Dust size distributions in coagulation/fragmentation equilibrium: Numerical solutions and analytical fits

TL;DR

This paper derives analytical and numerical solutions for dust grain size distributions in circumstellar disks, focusing on growth limited by fragmentation and neglecting radial drift, providing simple recipes for modeling such distributions.

Contribution

It introduces a generalized analytical framework and a fitting formula for dust size distributions in disks, validated by numerical simulations, improving modeling efficiency.

Findings

Good agreement between analytical and numerical solutions for simple kernels

Dust distribution shape mainly influenced by gas surface density, turbulence, and temperature

Distribution does not follow the classical MRN distribution

Abstract

Context. Grains in circumstellar disks are believed to grow by mutual collisions and subsequent sticking due to surface forces. Results of many fields of research involving circumstellar disks, such as radiative transfer calculations, disk chemistry, magneto-hydrodynamic simulations largely depend on the unknown grain size distribution. Aims. As detailed calculations of grain growth and fragmentation are both numerically challenging and computationally expensive, we aim to find simple recipes and analytical solutions for the grain size distribution in circumstellar disks for a scenario in which grain growth is limited by fragmentation and radial drift can be neglected. Methods. We generalize previous analytical work on self-similar steady-state grain distributions. Numerical simulations are carried out to identify under which conditions the grain size distributions can be understood in terms of a combination of power-law distributions.

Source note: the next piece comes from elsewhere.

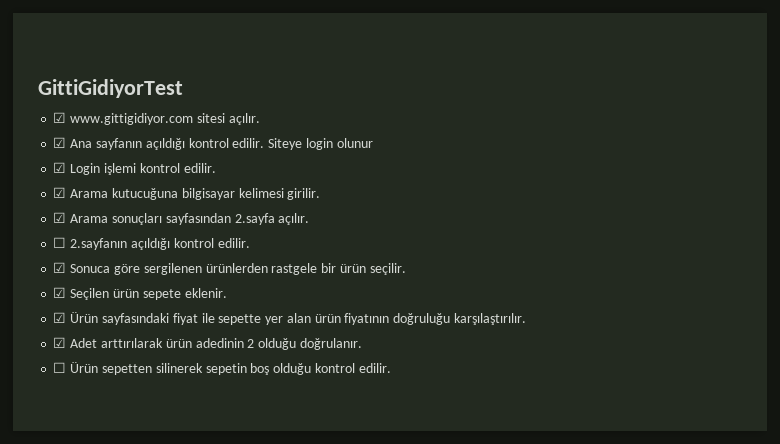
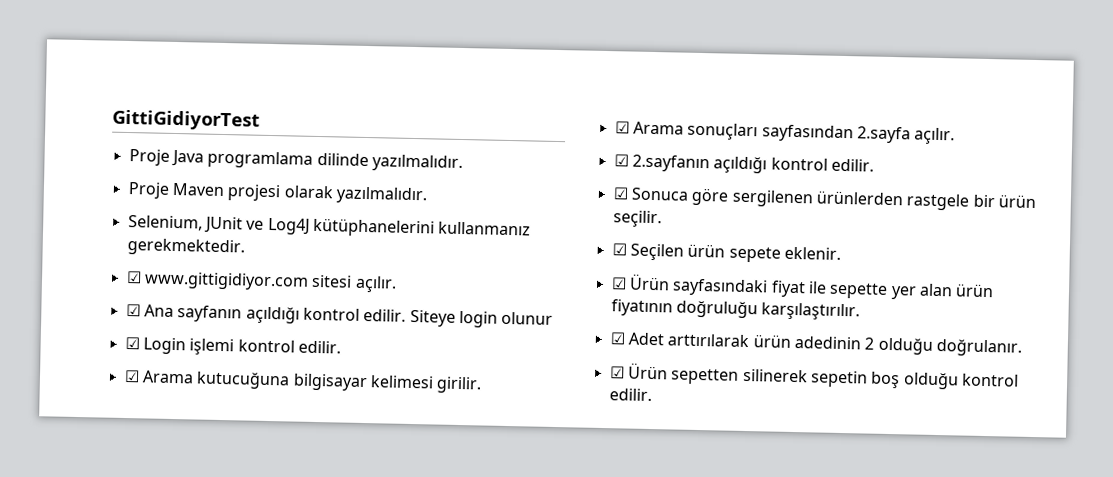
(183, 88) none -> [128,149,463,173] [127,182,428,205] [127,215,532,238] [126,238,245,257] // Proje Java programlama dilinde yazılmalıdır. // Proje Maven projesi olarak yazılmalıdır. // Selenium, JUnit ve Log4J kütüphanelerini kullanmanız gerekmektedir.
[53,237,67,248] ☐ -> [613,154,629,167] ☑
[53,362,67,373] ☐ -> [609,366,625,379] ☑

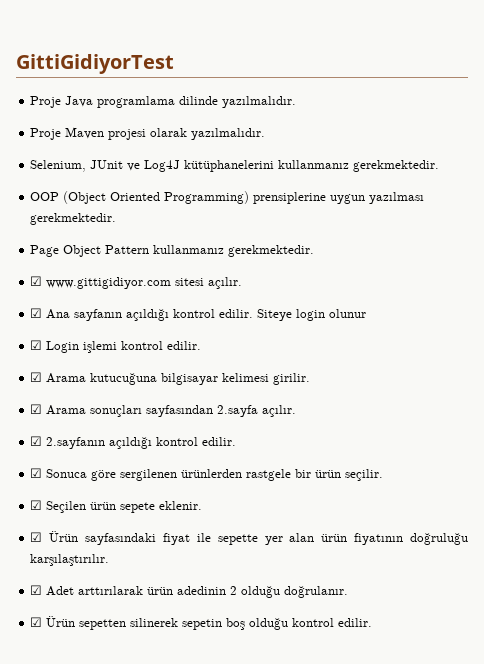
(245, 247) none -> [30,191,425,204] [30,213,117,225] [30,245,315,257] // OOP (Object Oriented Programming) prensiplerine uygun yazılması gerekmektedir. // Page Object Pattern kullanmanız gerekmektedir.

A physically motivated fitting formula for grain size distributions is derived using our analytical predictions and numerical simulations. Results. We find good agreement between analytical results and numerical solutions of the Smoluchowski equation for simple shapes of the kernel function. The results for more complicated and realistic cases can be fitted with a physically motivated "black box" recipe presented in this paper. Our results show that the shape of the dust distribution is mostly dominated by the gas surface density (not the dust-to-gas ratio), the turbulence strength and the temperature and does not obey an MRN type distribution.